In a separate report by Manufacturers' Monthly, Barnes revealed that his team also aims to manufacture titanium by using additives and through the use of electron beam melting and coldspray technologies. The report stated that CSIRO's Lab 22 was the first "southern hemisphere location" that owns an Arcam machine, which it acquired in 2012. The machine is capable of melting titanium on a powder bed through electron irradiation.

Australia’s current titanium deposits are expected to be depleted in 90 years. Barnes believes that through the development of such titanium processing technologies, the country could make most of its titanium resources for 9,000 years.

The new refining method would also allow Australian producers to process large quantities of titanium and position Australia as a global leader in the sector. Australia is among a small number of titanium producers that are currently innovating in the space. In Chile, White Mountain Titanium Corporation (OTCQB:WMTM), has also developed a similar technology which brings down the cost of converting titanium concentrates into titanium metal, while lessening its impact on the environment.

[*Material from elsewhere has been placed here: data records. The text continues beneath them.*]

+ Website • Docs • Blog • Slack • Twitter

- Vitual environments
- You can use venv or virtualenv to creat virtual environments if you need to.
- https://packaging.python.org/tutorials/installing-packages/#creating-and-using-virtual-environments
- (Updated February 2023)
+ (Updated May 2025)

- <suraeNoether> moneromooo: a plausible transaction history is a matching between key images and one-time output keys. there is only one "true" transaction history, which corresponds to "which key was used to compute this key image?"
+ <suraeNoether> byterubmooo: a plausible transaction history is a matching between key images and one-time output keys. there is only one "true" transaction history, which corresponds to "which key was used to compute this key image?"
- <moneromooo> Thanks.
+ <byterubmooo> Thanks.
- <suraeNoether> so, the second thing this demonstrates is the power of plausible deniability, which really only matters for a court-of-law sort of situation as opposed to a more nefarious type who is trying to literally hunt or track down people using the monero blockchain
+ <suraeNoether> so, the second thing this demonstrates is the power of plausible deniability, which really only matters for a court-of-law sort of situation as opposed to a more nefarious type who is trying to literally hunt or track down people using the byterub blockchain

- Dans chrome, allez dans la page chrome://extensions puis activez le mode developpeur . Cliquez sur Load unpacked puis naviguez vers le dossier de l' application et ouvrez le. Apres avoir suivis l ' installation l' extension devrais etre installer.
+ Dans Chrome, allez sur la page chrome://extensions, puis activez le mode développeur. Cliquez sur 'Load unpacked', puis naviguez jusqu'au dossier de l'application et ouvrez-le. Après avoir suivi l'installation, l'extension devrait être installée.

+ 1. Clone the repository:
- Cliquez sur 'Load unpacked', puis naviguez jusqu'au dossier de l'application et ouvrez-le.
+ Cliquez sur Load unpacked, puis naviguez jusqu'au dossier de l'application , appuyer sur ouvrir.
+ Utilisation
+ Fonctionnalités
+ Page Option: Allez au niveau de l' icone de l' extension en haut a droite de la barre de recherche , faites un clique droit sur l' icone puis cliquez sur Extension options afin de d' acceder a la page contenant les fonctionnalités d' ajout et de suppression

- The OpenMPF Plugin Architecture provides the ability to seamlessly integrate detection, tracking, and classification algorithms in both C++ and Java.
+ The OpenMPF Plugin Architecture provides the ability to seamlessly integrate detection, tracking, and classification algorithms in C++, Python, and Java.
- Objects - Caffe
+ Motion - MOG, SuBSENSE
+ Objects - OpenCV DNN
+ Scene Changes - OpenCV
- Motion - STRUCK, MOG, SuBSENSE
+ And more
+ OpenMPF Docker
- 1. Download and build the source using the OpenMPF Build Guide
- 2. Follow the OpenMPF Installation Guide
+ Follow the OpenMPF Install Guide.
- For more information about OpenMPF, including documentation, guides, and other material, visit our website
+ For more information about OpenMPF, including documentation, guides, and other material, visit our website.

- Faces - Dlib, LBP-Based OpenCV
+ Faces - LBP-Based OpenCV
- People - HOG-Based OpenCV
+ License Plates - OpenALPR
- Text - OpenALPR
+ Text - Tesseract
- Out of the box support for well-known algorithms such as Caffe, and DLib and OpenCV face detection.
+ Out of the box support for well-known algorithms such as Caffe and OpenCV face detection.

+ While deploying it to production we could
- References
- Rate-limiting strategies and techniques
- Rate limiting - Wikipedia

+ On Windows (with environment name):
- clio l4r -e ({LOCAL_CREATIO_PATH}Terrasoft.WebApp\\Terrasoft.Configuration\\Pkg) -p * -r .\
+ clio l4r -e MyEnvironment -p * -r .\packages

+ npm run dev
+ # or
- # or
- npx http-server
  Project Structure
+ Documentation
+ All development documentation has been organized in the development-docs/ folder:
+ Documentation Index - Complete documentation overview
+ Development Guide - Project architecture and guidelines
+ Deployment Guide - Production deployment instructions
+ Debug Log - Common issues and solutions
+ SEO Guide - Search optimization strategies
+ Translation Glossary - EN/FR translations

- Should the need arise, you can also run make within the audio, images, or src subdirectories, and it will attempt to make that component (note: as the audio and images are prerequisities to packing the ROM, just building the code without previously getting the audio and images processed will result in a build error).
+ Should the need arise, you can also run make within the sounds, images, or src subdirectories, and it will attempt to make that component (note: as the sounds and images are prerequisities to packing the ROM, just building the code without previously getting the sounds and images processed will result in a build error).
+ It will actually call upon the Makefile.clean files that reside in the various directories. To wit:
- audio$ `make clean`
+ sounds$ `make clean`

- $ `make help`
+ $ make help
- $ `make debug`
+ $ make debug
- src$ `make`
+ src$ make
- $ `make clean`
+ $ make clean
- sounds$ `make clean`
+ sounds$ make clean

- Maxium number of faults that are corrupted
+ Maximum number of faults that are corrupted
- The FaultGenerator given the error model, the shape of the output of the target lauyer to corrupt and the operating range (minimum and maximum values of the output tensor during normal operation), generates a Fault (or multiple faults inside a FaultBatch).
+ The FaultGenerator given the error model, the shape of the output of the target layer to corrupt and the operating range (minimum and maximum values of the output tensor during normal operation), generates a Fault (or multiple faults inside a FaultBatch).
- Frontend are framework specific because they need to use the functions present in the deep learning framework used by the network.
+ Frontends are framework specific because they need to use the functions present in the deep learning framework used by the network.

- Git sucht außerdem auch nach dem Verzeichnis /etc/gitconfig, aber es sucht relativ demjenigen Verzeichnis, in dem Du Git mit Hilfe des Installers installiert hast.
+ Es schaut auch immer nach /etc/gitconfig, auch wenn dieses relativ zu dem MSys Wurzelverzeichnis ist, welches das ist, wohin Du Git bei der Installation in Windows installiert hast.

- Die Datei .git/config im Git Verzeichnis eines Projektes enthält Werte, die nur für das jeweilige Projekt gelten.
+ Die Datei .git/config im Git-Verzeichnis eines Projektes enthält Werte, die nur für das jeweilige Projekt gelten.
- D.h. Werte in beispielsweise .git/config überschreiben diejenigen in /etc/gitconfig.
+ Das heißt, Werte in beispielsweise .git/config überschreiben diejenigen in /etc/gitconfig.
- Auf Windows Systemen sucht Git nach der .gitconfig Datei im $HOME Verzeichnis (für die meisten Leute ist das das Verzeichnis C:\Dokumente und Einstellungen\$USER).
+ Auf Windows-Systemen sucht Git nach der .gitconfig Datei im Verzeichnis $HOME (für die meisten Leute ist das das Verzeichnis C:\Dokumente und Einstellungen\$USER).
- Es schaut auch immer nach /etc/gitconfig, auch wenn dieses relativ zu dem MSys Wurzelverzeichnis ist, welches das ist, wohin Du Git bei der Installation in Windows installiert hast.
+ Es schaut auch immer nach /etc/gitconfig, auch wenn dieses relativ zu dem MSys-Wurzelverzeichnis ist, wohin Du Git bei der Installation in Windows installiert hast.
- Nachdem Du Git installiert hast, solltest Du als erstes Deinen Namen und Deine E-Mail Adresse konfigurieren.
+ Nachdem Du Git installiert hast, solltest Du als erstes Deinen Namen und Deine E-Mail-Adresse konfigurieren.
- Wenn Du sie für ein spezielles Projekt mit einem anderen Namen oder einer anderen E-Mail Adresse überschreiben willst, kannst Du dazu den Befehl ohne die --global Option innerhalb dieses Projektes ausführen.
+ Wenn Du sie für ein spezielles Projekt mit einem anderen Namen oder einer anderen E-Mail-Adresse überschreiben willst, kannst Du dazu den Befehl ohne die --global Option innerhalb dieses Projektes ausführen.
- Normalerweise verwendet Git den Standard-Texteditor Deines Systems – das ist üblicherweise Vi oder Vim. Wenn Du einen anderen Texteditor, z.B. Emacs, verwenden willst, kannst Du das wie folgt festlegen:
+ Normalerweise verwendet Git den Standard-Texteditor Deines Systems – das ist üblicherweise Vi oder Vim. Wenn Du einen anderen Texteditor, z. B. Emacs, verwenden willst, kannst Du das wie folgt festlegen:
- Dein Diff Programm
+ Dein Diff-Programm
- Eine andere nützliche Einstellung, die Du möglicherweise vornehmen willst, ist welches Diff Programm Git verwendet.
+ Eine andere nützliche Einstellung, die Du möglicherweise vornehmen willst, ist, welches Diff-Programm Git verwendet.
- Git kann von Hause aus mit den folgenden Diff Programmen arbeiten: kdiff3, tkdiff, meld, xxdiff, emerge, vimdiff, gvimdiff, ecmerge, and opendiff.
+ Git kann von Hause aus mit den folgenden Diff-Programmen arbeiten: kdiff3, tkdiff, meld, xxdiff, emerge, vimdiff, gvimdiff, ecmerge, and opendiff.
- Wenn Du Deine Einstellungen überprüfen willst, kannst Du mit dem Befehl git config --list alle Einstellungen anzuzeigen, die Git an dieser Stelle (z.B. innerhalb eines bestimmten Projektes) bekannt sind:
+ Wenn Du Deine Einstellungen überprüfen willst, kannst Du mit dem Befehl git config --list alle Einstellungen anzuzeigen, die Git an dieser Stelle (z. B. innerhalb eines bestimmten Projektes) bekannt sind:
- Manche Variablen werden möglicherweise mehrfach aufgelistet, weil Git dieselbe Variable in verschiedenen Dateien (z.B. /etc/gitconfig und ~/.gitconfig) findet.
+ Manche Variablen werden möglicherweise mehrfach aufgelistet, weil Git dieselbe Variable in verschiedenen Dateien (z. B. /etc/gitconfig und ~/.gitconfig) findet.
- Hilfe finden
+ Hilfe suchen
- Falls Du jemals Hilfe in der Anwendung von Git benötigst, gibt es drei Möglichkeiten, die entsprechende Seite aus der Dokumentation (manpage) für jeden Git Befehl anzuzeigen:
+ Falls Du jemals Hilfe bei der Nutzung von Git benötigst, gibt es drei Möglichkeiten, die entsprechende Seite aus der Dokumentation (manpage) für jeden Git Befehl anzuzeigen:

Called the Chinuka process, the electro-refining technology is capable of producing high-grade titanium metal powder directly from rutile and ilmenite concentrates. White Mountain has already used the technology with success on rutile concentrates it has extracted from its Cerro Blanco project in Santiago, Chile.

The company developed Chinuka in partnership with the University of Cambridge. It has received full patents from the United Kingdom, Russia and China. The process can also be applied to other transition metals such as niobioum and tantalum.